== Directions for this task ==
Each line of the data that includes the string "jsonファイルを使用することで設定を永続化できます" is to be copied out.

== Raw data ==
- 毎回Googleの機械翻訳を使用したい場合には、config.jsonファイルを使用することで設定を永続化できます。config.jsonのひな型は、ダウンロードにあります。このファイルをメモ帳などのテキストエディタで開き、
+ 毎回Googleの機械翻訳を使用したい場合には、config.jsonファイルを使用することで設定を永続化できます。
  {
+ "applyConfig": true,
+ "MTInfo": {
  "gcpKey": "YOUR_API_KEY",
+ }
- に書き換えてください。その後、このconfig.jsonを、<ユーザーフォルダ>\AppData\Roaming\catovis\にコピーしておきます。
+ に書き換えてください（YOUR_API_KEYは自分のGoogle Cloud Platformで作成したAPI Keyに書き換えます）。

...

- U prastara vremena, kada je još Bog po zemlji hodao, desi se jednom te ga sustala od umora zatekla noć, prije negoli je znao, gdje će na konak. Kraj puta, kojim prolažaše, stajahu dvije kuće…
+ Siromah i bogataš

== Exercise response ==
- 毎回Googleの機械翻訳を使用したい場合には、config.jsonファイルを使用することで設定を永続化できます。config.jsonのひな型は、ダウンロードにあります。このファイルをメモ帳などのテキストエディタで開き、
+ 毎回Googleの機械翻訳を使用したい場合には、config.jsonファイルを使用することで設定を永続化できます。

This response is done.